OpenAI's cyber policy is not a simple locked door. It is a turnstile.
In April, OpenAI said it was scaling Trusted Access for Cyber to thousands of verified individual defenders and hundreds of teams responsible for defending critical software. It also introduced GPT-5.4-Cyber, a cyber-permissive model for vetted security vendors, organizations, and researchers, with access shaped by identity verification, trust signals, and accountability. [1]
That design annoys both easy arguments. X's open-access camp says defenders need the best tools immediately. The lockdown camp says cyber-capable models are inherently reckless. OpenAI's own record says the risk depends not only on the model, but on who is using it, the trust signals around the user, and the visibility OpenAI has into the activity. [1]
The developer documentation makes the operational rule sharper. It says GPT-5.3-Codex and newer models, including GPT-5.4 and GPT-5.5, are classified as having high cybersecurity capability under the Preparedness Framework. As a result, automated safeguards apply in the API. If suspicious activity crosses thresholds, access can be temporarily limited, and requests may return a cyber_policy error. [2]

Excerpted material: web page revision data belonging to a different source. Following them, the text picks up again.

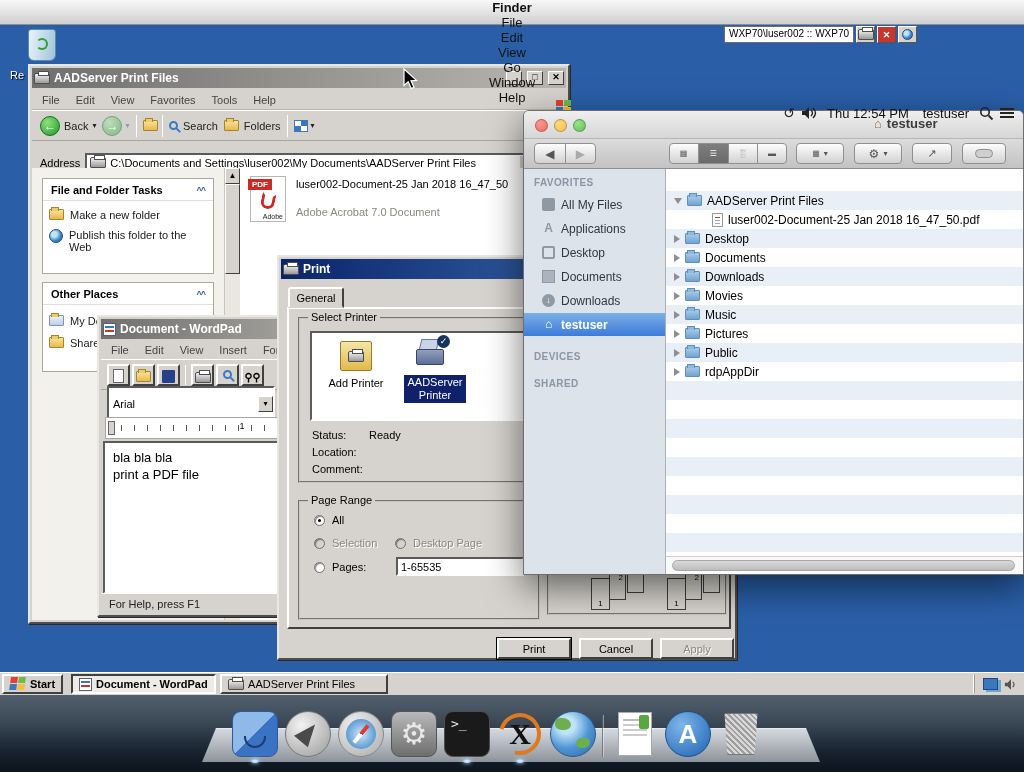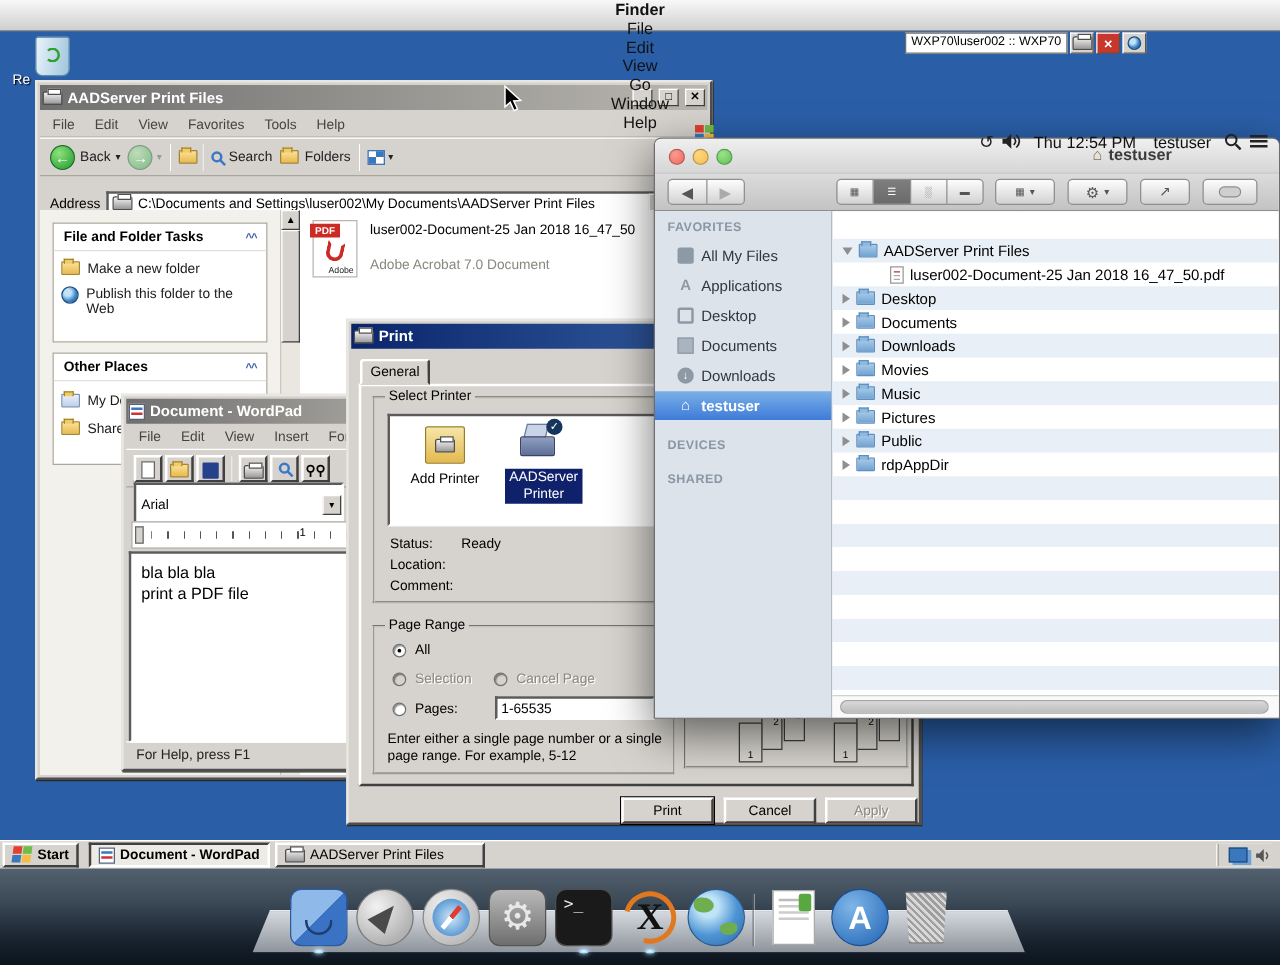--- a/index.html
+++ b/index.html
@@ -141,21 +141,21 @@
   <span class="rdpbtn">
       <span class="globe"></span>
     </span>
 </div>
 
 <div class="abs" style="left:24px; top:29px; width:36px; height:48px; z-index:1">
   <div style="width:28px;height:32px;margin-left:4px;background:linear-gradient(100deg,#EAF4FA,#9FC4DC);border:1px solid #5E8CA8;border-radius:3px 3px 6px 6px">
     <div style="width:12px;height:12px;margin:8px auto 0;border:2px solid #2FA12F;border-radius:50%;border-left-color:transparent"></div>
   </div>
 </div>
-<span class="abs" style="left:10px; top:58px; color:#fff; font-size:11px; z-index:1; text-shadow:1px 1px 1px #000">Re</span>
+<span class="abs" style="left:10px; top:69px; color:#fff; font-size:11px; z-index:1; text-shadow:1px 1px 1px #000">Re</span>
 
 <div class="abs xpwin" style="left:28px; top:64px; width:542px; height:560px; z-index:2">
   <div class="tbar inact">
     <span class="prnico"></span>
     <span>AADServer Print Files</span>
     <span style="flex:1"></span>
     <span class="cbtn">_</span>
     <span class="cbtn">□</span>
     <span class="cbtn">✕</span>
   </div>
@@ -334,31 +334,27 @@
     <div class="abs" style="left:14px; top:12px; display:flex; gap:7px; align-items:center">
       <span class="rad on"></span>
         <span style="font-size:11px">All</span>
     </div>
     <div class="abs" style="left:14px; top:35px; display:flex; gap:7px; align-items:center">
       <span class="rad dis"></span>
         <span class="gray" style="font-size:11px">Selection</span>
     </div>
     <div class="abs" style="left:95px; top:35px; display:flex; gap:7px; align-items:center">
       <span class="rad dis"></span>
-        <span class="gray" style="font-size:11px">Cancel Page</span>
+        <span class="gray" style="font-size:11px">Desktop Page</span>
     </div>
     <div class="abs" style="left:14px; top:59px; display:flex; gap:7px; align-items:center">
       <span class="rad"></span>
         <span style="font-size:11px">Pages:</span>
     </div>
     <input class="abs sunk" style="left: 96px; top: 55px; width: 128px; height: 19px; font-size: 11px; padding-left: 3px; font-family: &quot;Liberation Sans&quot;, sans-serif;" value="1-65535">
-    <div class="abs" style="left:10px; top:82px; width:226px; font-size:11px; line-height:14px">
-      <div>Enter either a single page number or a single</div>
-      <div>page range.  For example, 5-12</div>
-    </div>
   </div>
 
   <div class="grp" style="left:268px; top:243px; width:180px; height:115px">
     <div class="abs" style="left:42px; top:65px; width:60px; height:46px">
       <span class="cpage" style="left:36px; top:0; width:17px; height:26px; text-align:right; padding-right:2px">3</span>
       <span class="cpage" style="left:18px; top:5px; width:17px; height:28px; text-align:right; padding-right:2px">2</span>
       <span class="cpage" style="left:0; top:11px; width:19px; height:32px; text-align:center; line-height:50px">1</span>
     </div>
     <div class="abs" style="left:118px; top:65px; width:60px; height:46px">
       <span class="cpage" style="left:36px; top:0; width:17px; height:26px; text-align:right; padding-right:2px">3</span>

That is not just a policy statement. It is product behavior. For non-Zero Data Retention organizations, suspicious activity can lead to temporary revocation for a user or an entire organization, depending on whether a per-user safety identifier is implemented. For ZDR organizations, request-level mitigations can also apply because OpenAI has less routine visibility. [2]
The Preparedness Framework page explains the broader logic. OpenAI says tracked categories include biological and chemical capabilities, cybersecurity capabilities, and AI self-improvement, and that systems reaching high capability must have safeguards that sufficiently minimize severe risk before deployment. [3]
The usage policies close the loop by prohibiting malicious or abusive cyber activity, attempts to compromise systems, circumvention of safeguards, and national-security or intelligence uses without review and approval. [4]
The divergence is not whether cyber defense matters. Everyone says it does. The fight is over who gets the strongest tools before the misuse case arrives. OpenAI's answer is verification plus monitoring. Readers should judge that system by its receipts: who gets access, when it is revoked, how appeals work, and whether defenders outside the favored circle can actually pass through the turnstile.